Returning to work – Employees departing for military service may defer their decision to return to work until after their service ends, and employers may not pressure employees for assurances about whether they are returning.
Prompt re-employment – Employers must promptly re-employ eligible service members returning from duty. The regulations propose to define “prompt” as “as soon as practicable under the circumstances.” However, in most cases, re-employment must occur within two weeks of receiving a service member’s application for re-employment, absent unusual circumstances. When employers are reinstating service members who have been on duty for several years, the DOL expects some delays, given that employers may have to reassign or give advance notice to other employees temporarily occupying the positions.
Five-year limit – Employees are generally not entitled to re-employment after more than five years of military leave. However, the regulations propose an exception for employees who rejoin the service to mitigate economic losses caused by their employers’ unlawful refusal to re-employ them.
Military necessity – In the context of service members’ obligations to provide advance notice of military leave, the regulations emphasize that the question of whether employees are acting out of “military necessity” is not subject to judicial review.
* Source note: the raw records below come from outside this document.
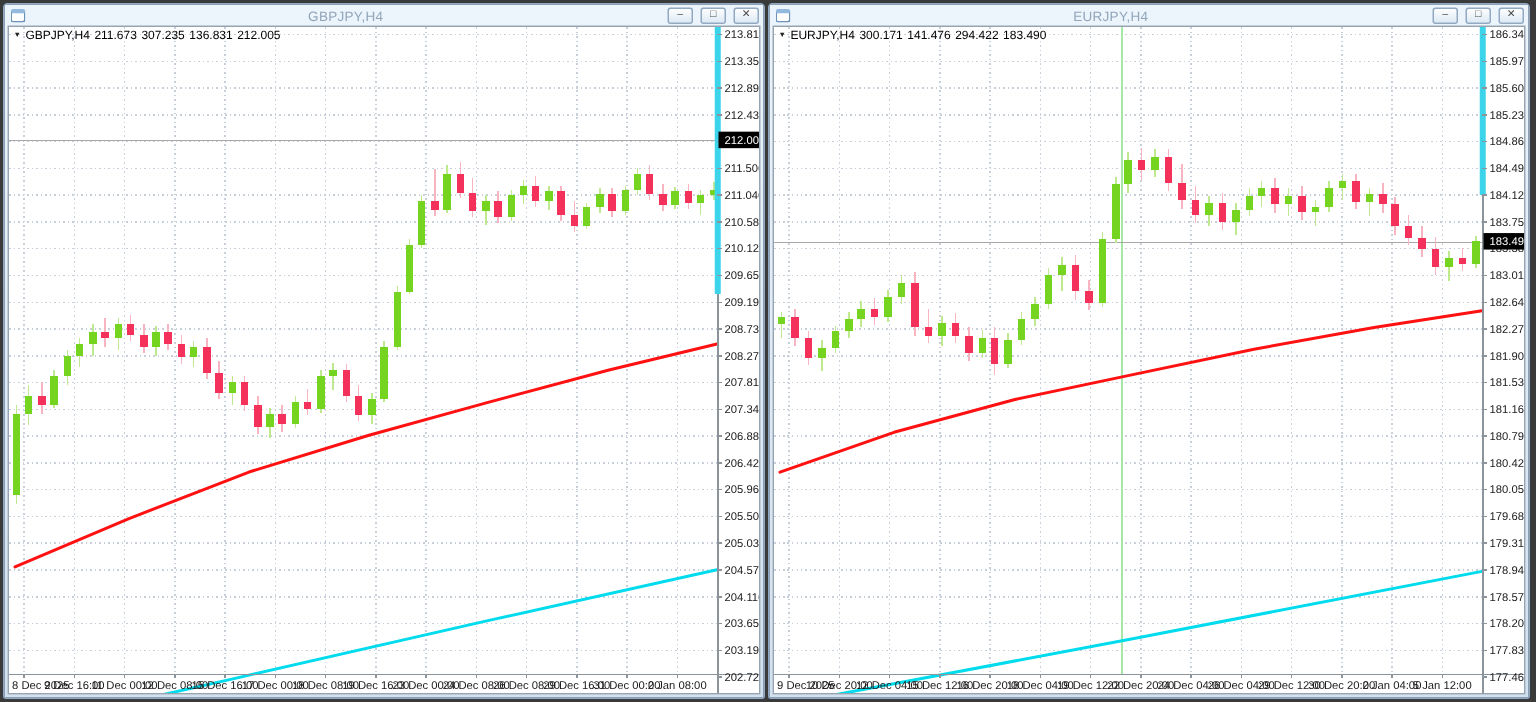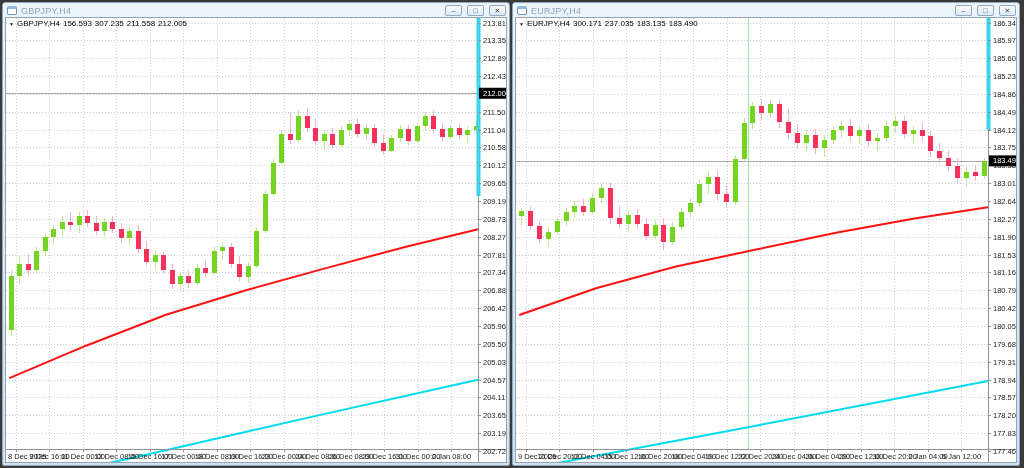"GBPJPY,H4" .window { text-align: none -> center }
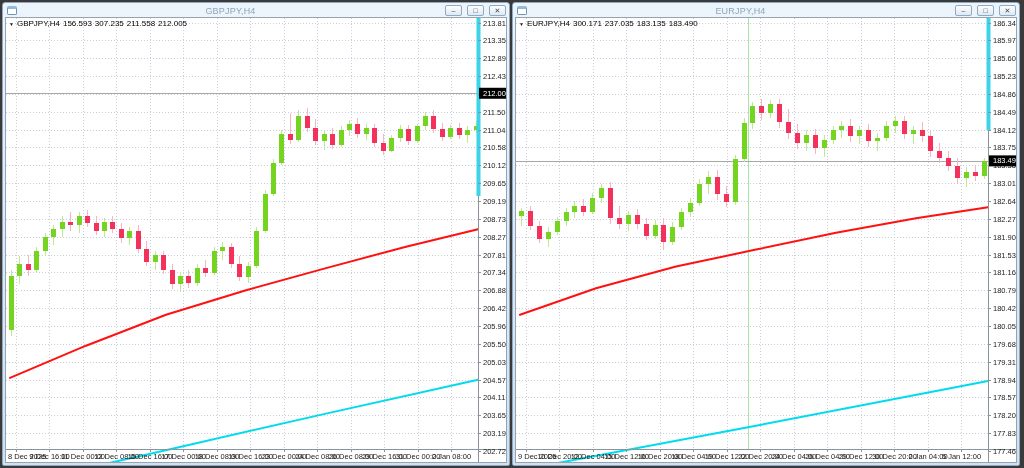"156.593" span { text: 156.593 -> 211.673 }
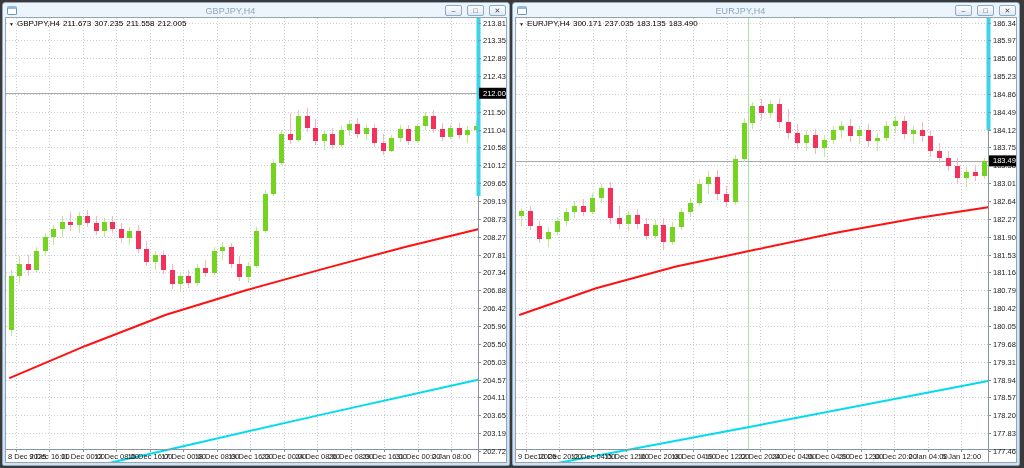"211.558" span { text: 211.558 -> 136.831 }
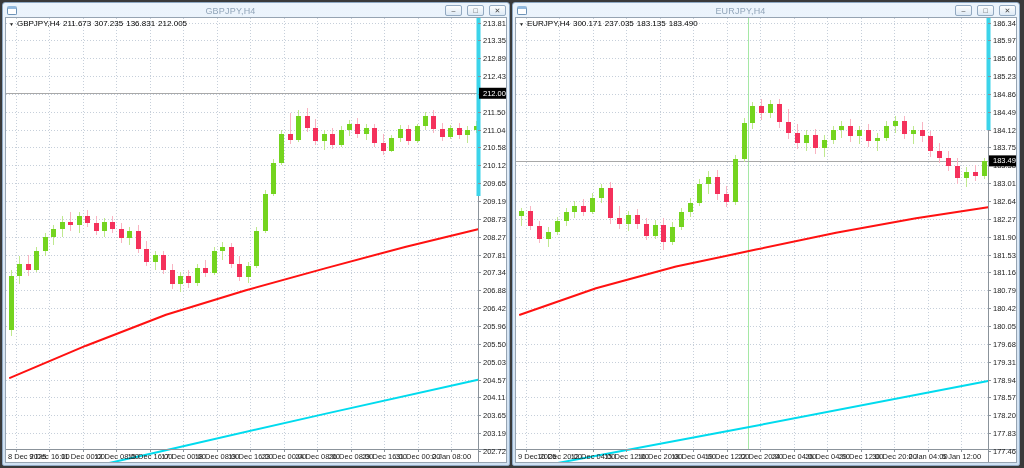"237.035" span { text: 237.035 -> 141.476 }
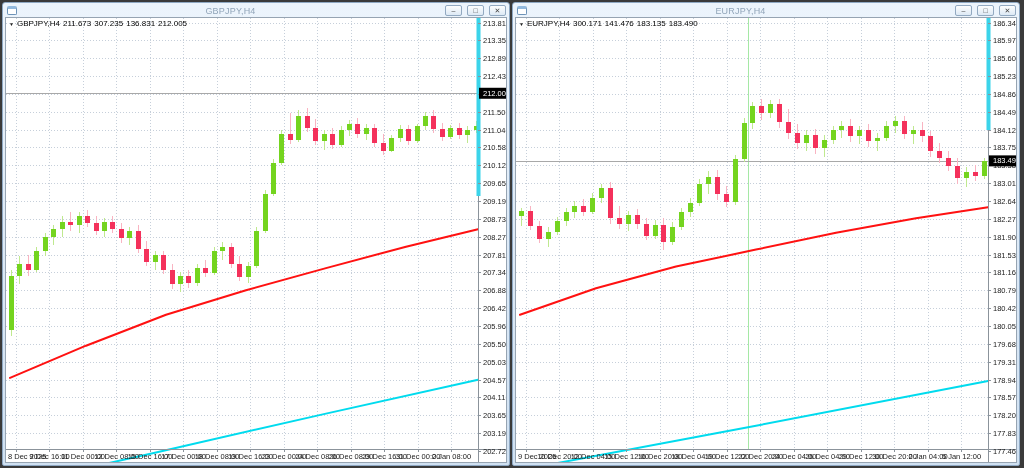"183.135" span { text: 183.135 -> 294.422 }
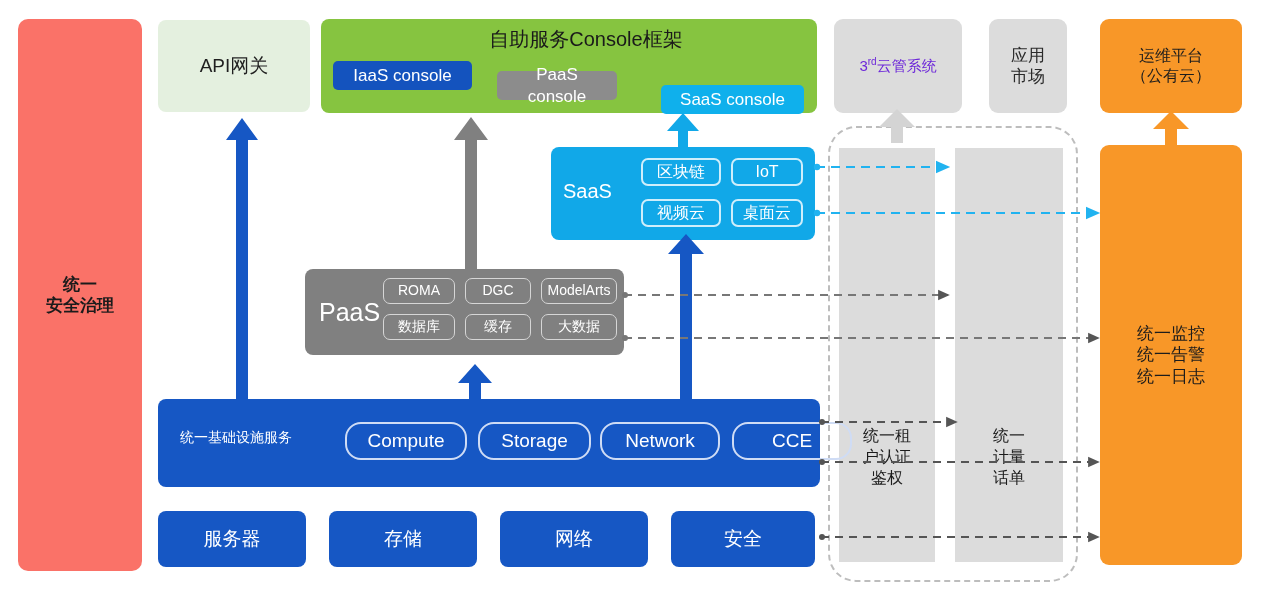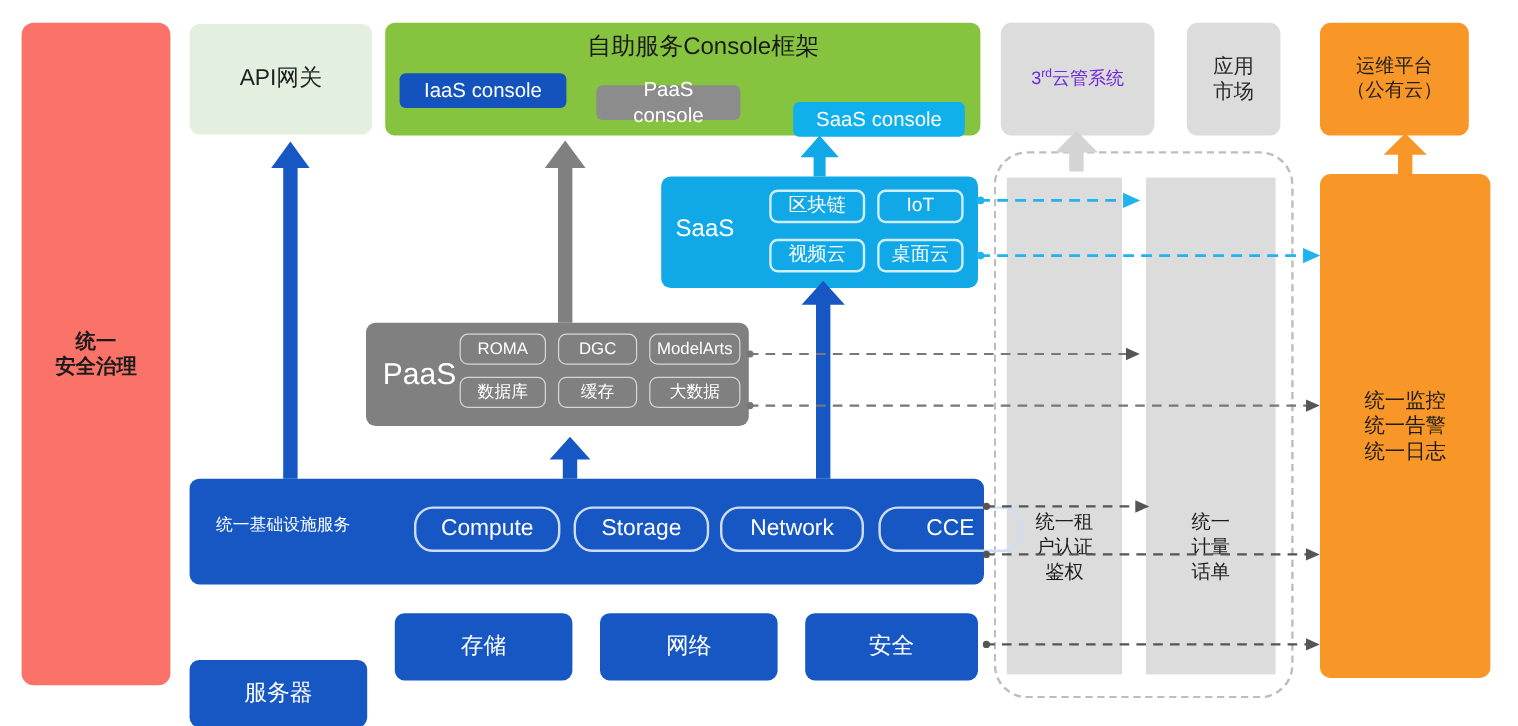"运维平台" .ops-top { width: 124px -> 142px }
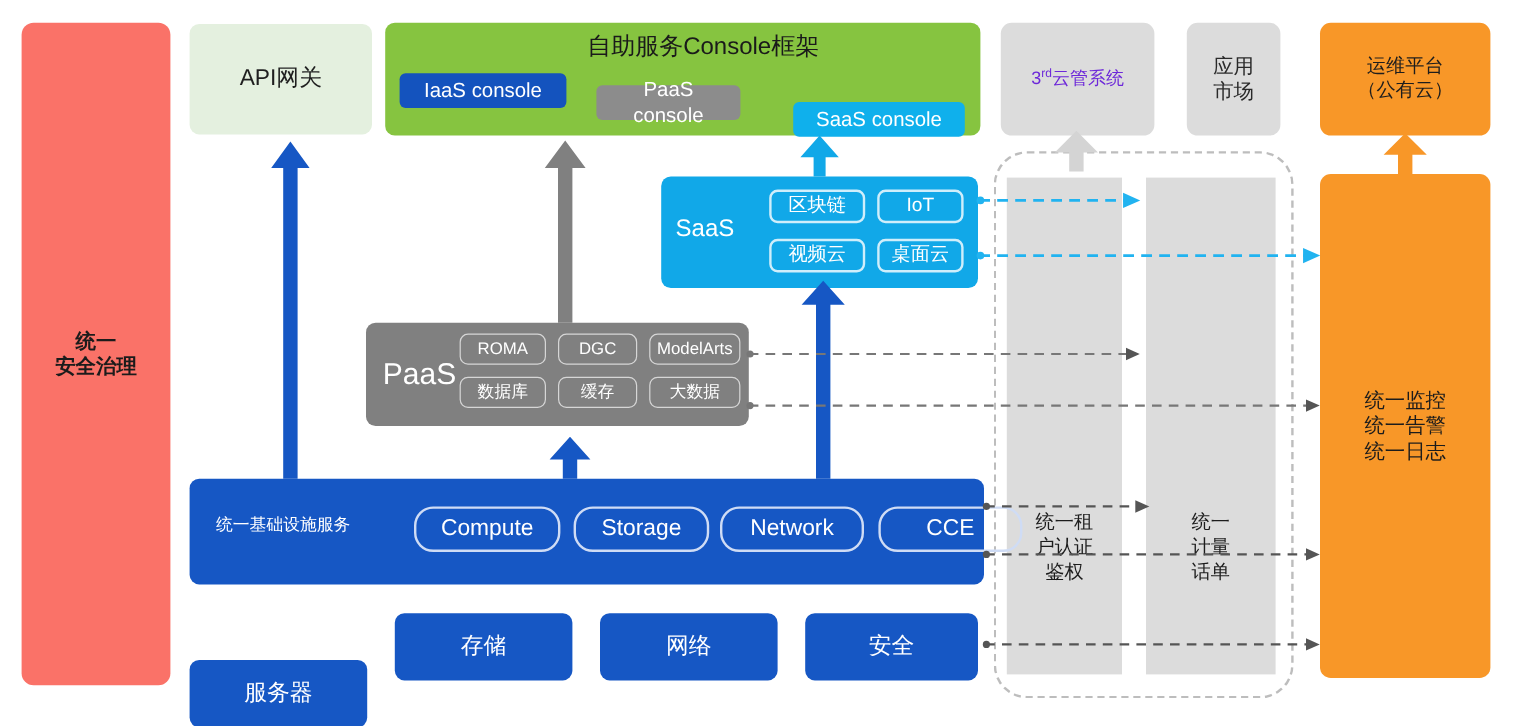"服务器" .hw1 { margin-top: 39px -> none }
Health plans – Health plan administrators and fiduciaries are asked to develop reasonable requirements and operating procedures for service members to elect continuing coverage. The DOL concedes there are many unresolved issues with this provision of USERRA. For example, the statute does not provide specific guidance on how or within what time period employees must elect continuing health coverage. The DOL is considering whether to establish specific deadlines. The statute also fails to describe under what conditions service members should be permitted to delay electing health care continuation, or whether service members should be permitted to delay health plan coverage for a period of time after re-employment. The final regulations may address these points more directly.
Waiver – Federal common law will determine whether employees have waived non-seniority based benefits. Consequently, waivers must be knowing and in writing, and the waiver of one right will not imply the waiver of any other right under USERRA.
When these regulations are finalized in 2005, both service members and their civilian employers should have a much clearer picture of their respective rights and obligations.